Select from the records below every line that has the word "none" in it.

*** Opening Provided material ***

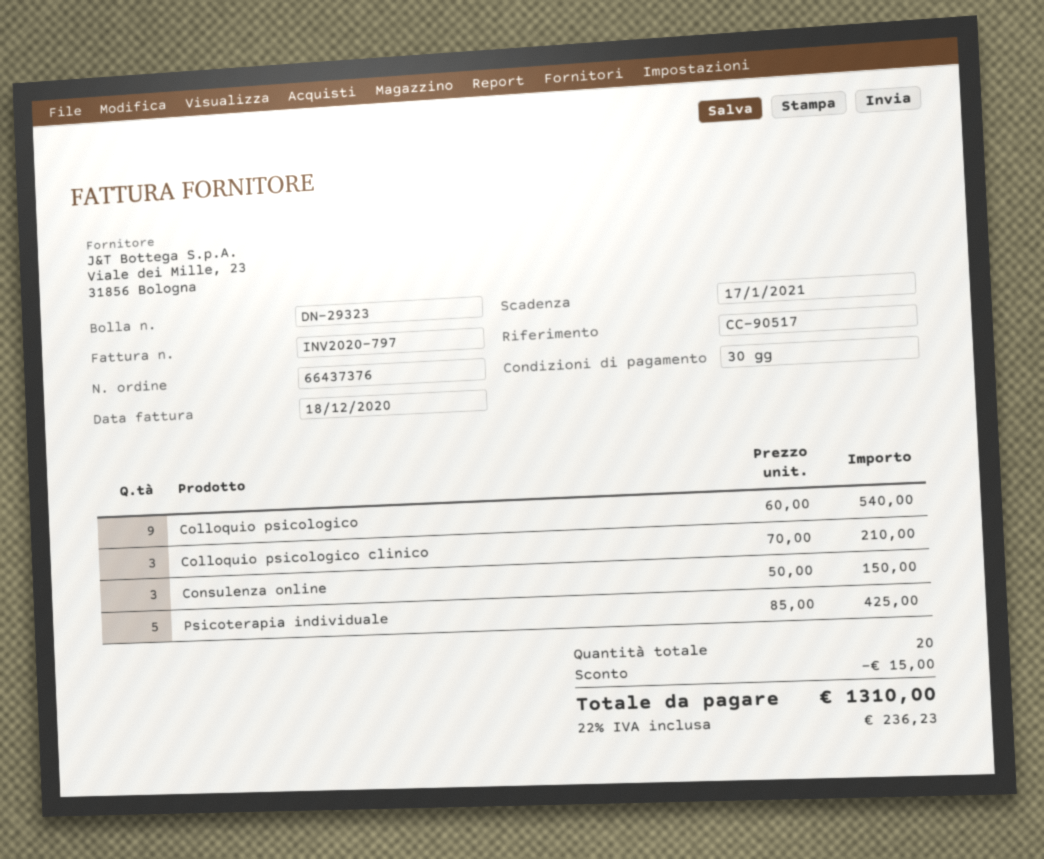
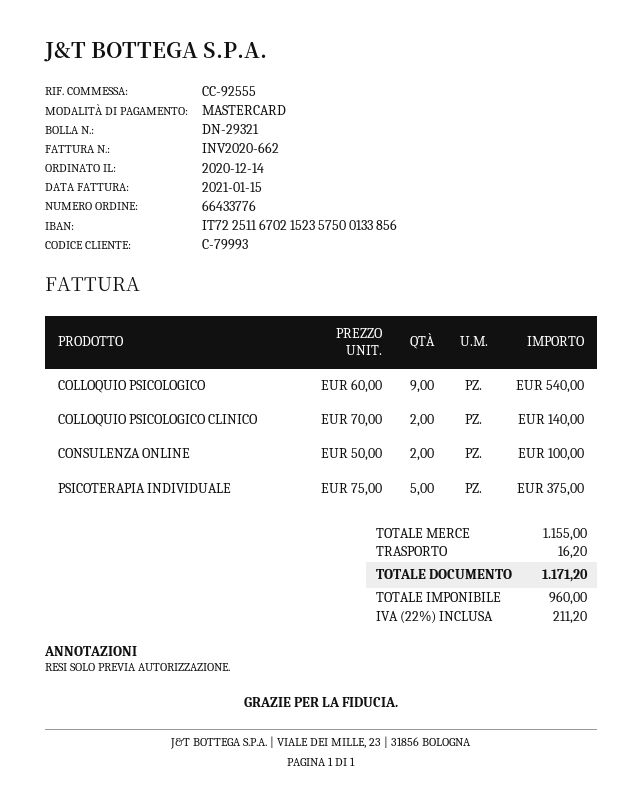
order number: 66437376 -> 66433776
delivery note number: DN-29323 -> DN-29321
invoice number: INV2020-797 -> INV2020-662
invoice date: 2020-12-18 -> 2021-01-15
reference: CC-90517 -> CC-92555
Colloquio psicologico clinico: 3 x 70.00 = 210.00 -> 2 x 70.00 = 140.00
Consulenza online: 3 x 50.00 = 150.00 -> 2 x 50.00 = 100.00
Psicoterapia individuale: 5 x 85.00 = 425.00 -> 5 x 75.00 = 375.00
discount: 15.00 -> none
shipping: none -> 16.20
tax: 22% = 236.23 -> 22% = 211.20
total: 1310.00 -> 1171.20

*** Closing Provided material ***

• [Result below]
discount: 15.00 -> none
shipping: none -> 16.20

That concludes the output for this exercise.